Friday, February 19, 2016

Be Not Afraid, part one

Note:  This is a series of five blog posts, based on a weekly series of talks at the Lenten luncheon series, sponsored by the Grand Island Minsterium. Each of the five churches that belongs to the Grand Island Ministerium was asked to provide a lunch and to provide a speaker to talk about aspects of fear and faith.
The first presentation was by St. Stephen Roman Catholic Church. The room at Trinity United Methodist Church was packed by people who eagerly anticipated a delicious lunch of stuffed shells and a fascinating and thoughtful presentation. The topic was fear that we are not good enough for God and for other people.  The speaker was the Rev. Tom Roman, one of two parochial vicars at St. Stephen's.
Father Tom's talk was passionate and enlightening. I feel that I am not the only person there who felt that Father Tom was talking directly to me. He said that God is infinite love and a sense of complete giving.

Father Tom explained that all of us are works in progress, beings in the process of being created by a God who loves us absolutely and completely.

As humans, we find it difficult to believe that God loves us so completely and that we are works in progress. We experience doubts about God and about ourselves. We do not believe that Jesus is preparing a place for us in heaven because we don't feel that we are worthy of Jesus or of heaven.

Father Tom explained that one weakness that humans have is that we believe that we were not created right. By doing that, we say that God did a bad job in creating us. We judge ourselves and we judge others negatively. It causes us to be depressed and angry at the world. One way in which we judge ourselves and others negatively is prejudice. We choose a group of people and pronounce them not as good as ourselves. It could be racism or some other form of prejudice. Prejudice is a sin because we are rejecting God's beautiful creations. We are saying that "those people" are not as good as we are, that God actually created junk.

Yet God creates us, not just to be good but to be the best that we can be. When we complain and express a desire to be someone else, "it is a slap to God," said Father Tom.

I know all about that. I have always wanted to be someone else. I wanted to be tall and beautiful and successful in love and in my career. I wanted to have perfect eyesight and ears that worked right.

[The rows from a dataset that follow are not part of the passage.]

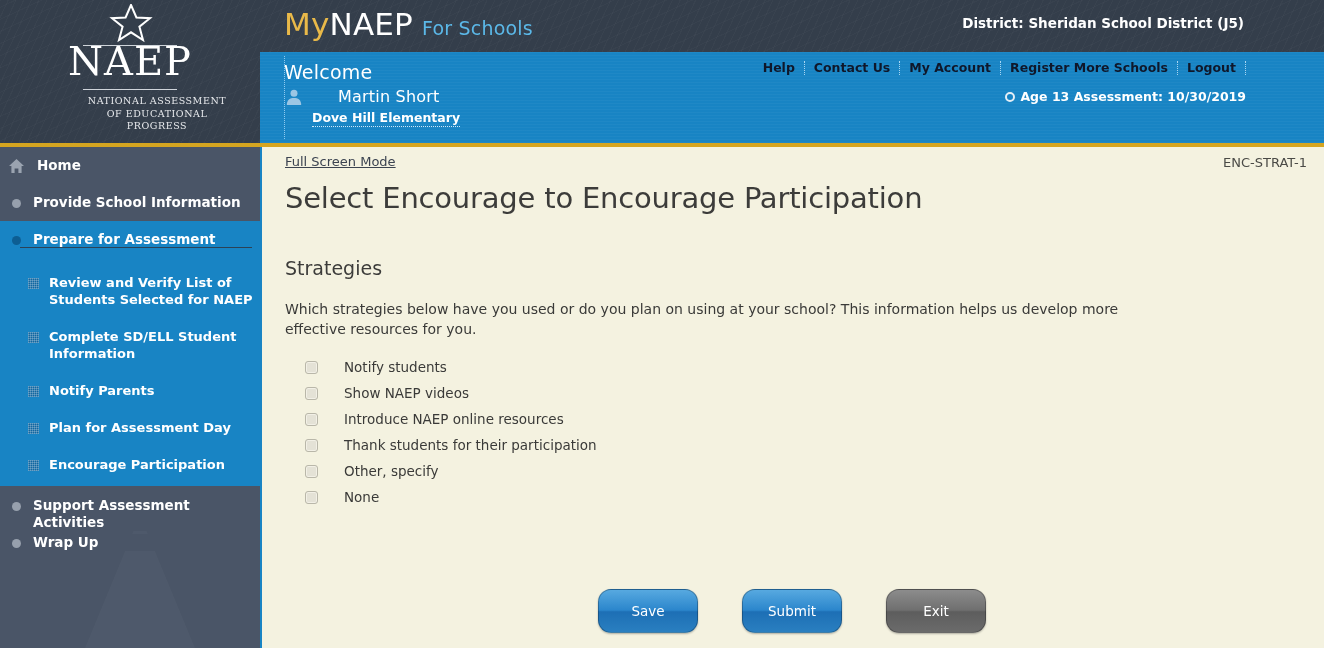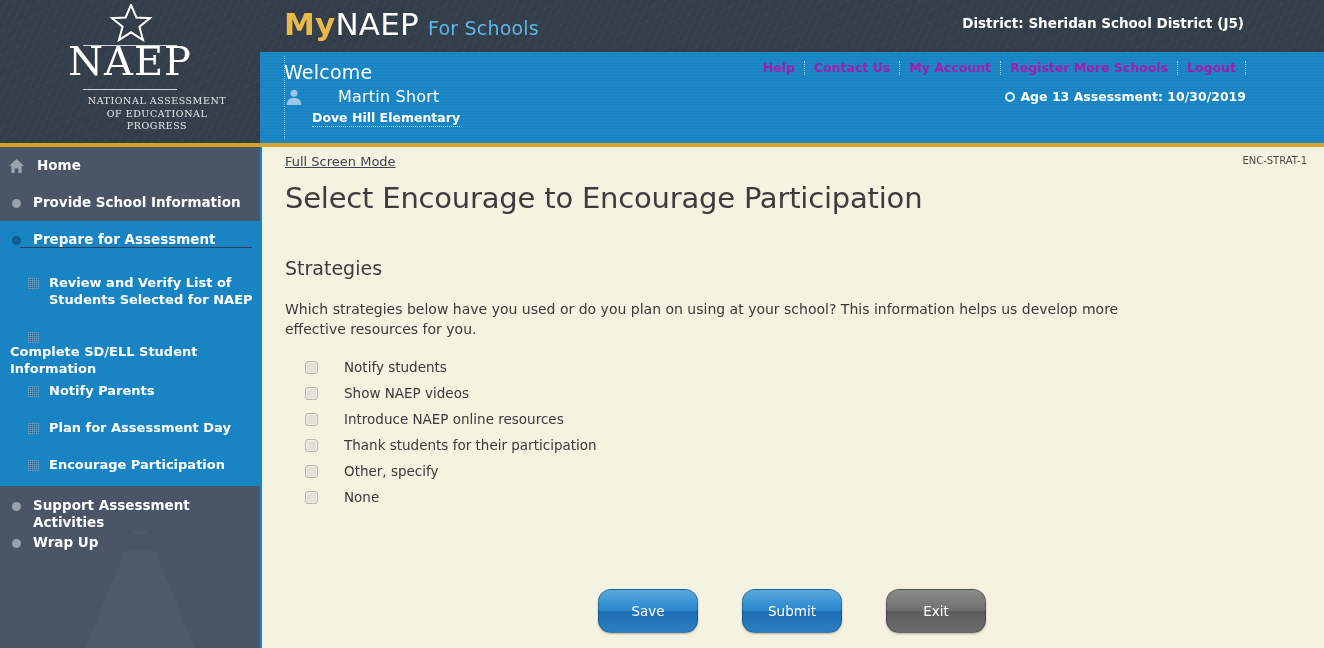--- a/index.html
+++ b/index.html
@@ -44,21 +44,21 @@
   .logo-sub {
     position: absolute; left: 0; top: 95px; width: 314px;
     font-family: "DejaVu Serif", serif;
     font-size: 9.5px; letter-spacing: .55px; line-height: 12.5px; color: #e8eaed;
   }
 
   
   .brand {
     position: absolute; left: 284px; top: 6px; white-space: nowrap;
   }
-  .brand .my { font-size: 31px; color: #e9b949; font-weight: 700; letter-spacing: .2px;}
+  .brand .my { font-size: 31px; color: #e9b949; font-weight: 400; letter-spacing: .2px;}
   .brand .naep { font-size: 31px; color: #ffffff; font-weight: 400; letter-spacing: .2px;}
   .brand .fors { font-size: 19px; color: #5bb8e8; margin-left: 9px; letter-spacing: .2px;}
 
   .district {
     position: absolute; right: 80px; top: 15px;
     color: #ffffff; font-size: 13.5px; font-weight: bold; white-space: nowrap;
   }
 
   
   .welcomebar {
@@ -84,21 +84,21 @@
     color: #ffffff; font-size: 12.5px; font-weight: bold;
     border-bottom: 1px dotted #cfe8fa; padding-bottom: 1px;
     cursor: pointer;
   }
 
   .toplinks {
     position: absolute; right: 78px; top: 61px;
     display: flex; align-items: center; white-space: nowrap;
   }
   .toplinks a {
-    color: #a21caf; font-size: 12.5px; font-weight: bold;
+    color: #0f172a; font-size: 12.5px; font-weight: bold;
     text-decoration: none; padding: 0 9px; cursor: pointer;
     border-right: 1px dotted #a8d6f2; line-height: 14px;
   }
   .toplinks a:last-child { }
   .assessline {
     position: absolute; right: 78px; top: 89px;
     color: #ffffff; font-size: 12.5px; font-weight: bold; white-space: nowrap;
     display: flex; align-items: center;
   }
   .radio-dot {
@@ -167,21 +167,21 @@
   }
   .main-leftedge {
     position: absolute; left: 0; top: 0; width: 2px; height: 501px; background: #1884c4;
   }
   .fsmode {
     position: absolute; left: 25px; top: 7px;
     color: #3b4350; font-size: 13px; text-decoration: underline; cursor: pointer;
   }
   .doccode {
     position: absolute; right: 17px; top: 8px;
-    color: #4a4a46; font-size: 10px;
+    color: #4a4a46; font-size: 13px;
   }
   .page-title {
     position: absolute; left: 25px; top: 34px;
     color: #3c3c3a; font-size: 29px; font-weight: normal; letter-spacing: -.2px;
   }
   .section-title {
     position: absolute; left: 25px; top: 110px;
     color: #3c3c3a; font-size: 19px; font-weight: normal;
   }
   .intro {
@@ -295,21 +295,21 @@
 
     <div class="sb-item" style="top:84px;">
       <span class="sb-bullet active"></span>
       <span class="sb-label">Prepare for Assessment</span>
     </div>
 
     <div class="sb-sub" style="top:127px;">
       <span class="sb-sqr"></span>
       <span class="sb-sublabel">Review and Verify List of Students Selected for NAEP</span>
     </div>
-    <div class="sb-sub" style="top:181px;flex-direction:column;">
+    <div class="sb-sub" style="top:181px;">
       <span class="sb-sqr"></span>
       <span class="sb-sublabel">Complete SD/ELL Student Information</span>
     </div>
     <div class="sb-sub" style="top:235px;">
       <span class="sb-sqr"></span>
       <span class="sb-sublabel">Notify Parents</span>
     </div>
     <div class="sb-sub" style="top:272px;">
       <span class="sb-sqr"></span>
       <span class="sb-sublabel">Plan for Assessment Day</span>

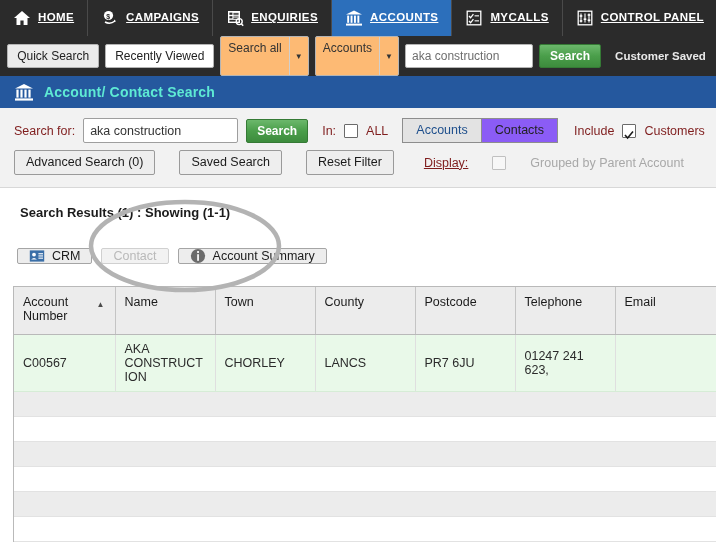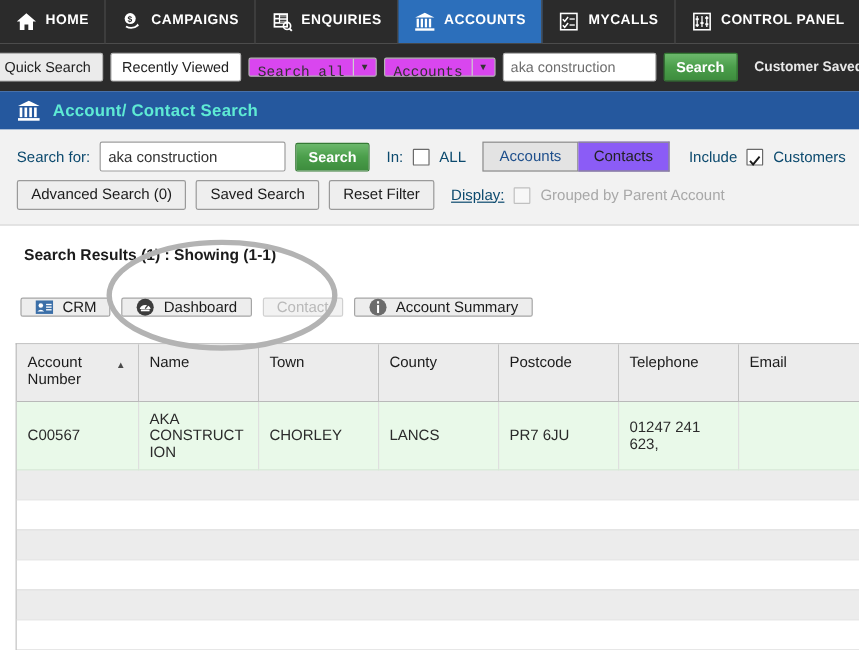--- a/index.html
+++ b/index.html
@@ -27,21 +27,21 @@
     border-right: 1px solid #4a4a4a;
     color: #ffffff;
     font-size: 11.5px; font-weight: bold;
     letter-spacing: 0.4px;
     cursor: pointer;
     white-space: nowrap;
   }
   .nav-item.active { background: #2c6fbb; }
   .nav-icon { display: inline-block; width: 18px; height: 18px; flex: 0 0 18px; }
   .nav-icon svg { display: block; }
-  .nav-label { line-height: 1; }
+  .nav-label { line-height: 1; text-decoration: underline; }
 
   
   .quickbar {
     position: absolute; top: 36px; left: 0;
     width: 716px; height: 40px;
     background: #2b2b2b;
     display: flex; align-items: center;
     padding-left: 11px;
     gap: 6px;
     justify-content: center;
@@ -52,28 +52,27 @@
     font-size: 12px;
     color: #222;
     background: #ebebeb;
     border: 1px solid #b4b4b4;
     border-radius: 2px;
     cursor: pointer;
     white-space: nowrap;
   }
   .qbtn.white { background: #ffffff; }
   .qselect {
-    height: 16px;
+    height: 40px;
     display: flex; align-items: stretch;
-    background: #d946ef;
+    background: #fdba74;
     border: 1px solid #b4b4b4;
     border-radius: 2px;
     cursor: pointer;
     font-size: 12px;
-    font-family: Liberation Mono, monospace;
   }
   .qselect .qsel-label {
     padding: 0 7px; line-height: 22px; color: #333;
     white-space: nowrap;
   }
   .qselect .qsel-arrow {
     width: 19px;
     border-left: 1px solid #cfcfcf;
     display: flex; align-items: center; justify-content: center;
     color: #333; font-size: 8px;
@@ -127,24 +126,24 @@
     background: #f2f2f2;
     border-bottom: 1px solid #d8d8d8;
   }
   .row1 {
     position: absolute; top: 10px; left: 14px;
     display: flex; align-items: center; gap: 8px;
     white-space: nowrap;
   }
   .row2 {
     position: absolute; top: 42px; left: 14px;
-    display: flex; align-items: center; gap: 8px;
-    white-space: nowrap;
-  }
-  .lbl { font-size: 12.5px; color: #0c4a6e; }
+    display: flex; align-items: center; gap: 24px;
+    white-space: nowrap;
+  }
+  .lbl { font-size: 12.5px; color: #7f1d1d; }
   .text-input {
     height: 25px; width: 155px;
     border: 1px solid #9e9e9e; border-radius: 2px;
     background: #ffffff;
     font-size: 12.5px; color: #333;
     padding: 0 6px;
     font-family: "Liberation Sans", sans-serif;
   }
   .cb {
     width: 14px; height: 14px;
@@ -420,31 +419,20 @@
           <circle cx="5" cy="6.6" r="1.9" fill="#fff"></circle>
           <path d="M2.1 11.6 Q5 8.6 7.9 11.6 Z" fill="#fff"></path>
           <rect x="9.4" y="5.2" width="4.6" height="1.1" fill="#fff"></rect>
           <rect x="9.4" y="7.4" width="4.6" height="1.1" fill="#fff"></rect>
           <rect x="9.4" y="9.6" width="4.6" height="1.1" fill="#fff"></rect>
         </svg>
       </span>
       <span>CRM</span>
     </div>
 
-    <div class="tabbtn">
-      <span class="ticon">
-        <svg viewBox="0 0 16 16" width="16" height="16">
-          <circle cx="8" cy="8" r="7.1" fill="#3c3c3c"></circle>
-          <path d="M3.4 9.6 A4.8 4.8 0 0 1 12.6 9.6 Z" fill="#fff"></path>
-          <rect x="4.4" y="9.9" width="7.2" height="1.5" fill="#fff"></rect>
-          <line x1="8" y1="9.2" x2="10.3" y2="6.2" stroke="#3c3c3c" stroke-width="1.1"></line>
-        </svg>
-      </span>
-      <span>Dashboard</span>
-    </div>
 
     <div class="tabbtn disabled">
       <span>Contact</span>
     </div>
 
     <div class="tabbtn">
       <span class="ticon">
         <svg viewBox="0 0 16 16" width="16" height="16">
           <circle cx="8" cy="8" r="7.1" fill="#6b6b6b"></circle>
           <rect x="7.2" y="3" width="1.7" height="2" fill="#fff"></rect>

However, I could not be someone else. I had to be me, with all of my flaws and with all of the gifts that I refused to recognize. In that, I am just like everyone else.

I did not see in me what God saw in me. "We are created to be amazingly beautiful," Father Tom said.

Another weakness that humans experience is having the knowledge that God created them to be beautiful but, at the same time, believing that they cannot live up to God's expectation of them.

"We have free will. We can say yes to God or to something else. We label ourselves and define ourselves by our sins," Father Tom said.


Father Tom said, "God wants to help you with your problem. At the same time, he wants to heal many other problems that you have, including those that you are unaware of."

"You are not the sum of your sins. If you think that, you will never change."

Yet, humans at all stages of their lives are capable of change and of growth. Being a work in progress is the beauty of being fully human.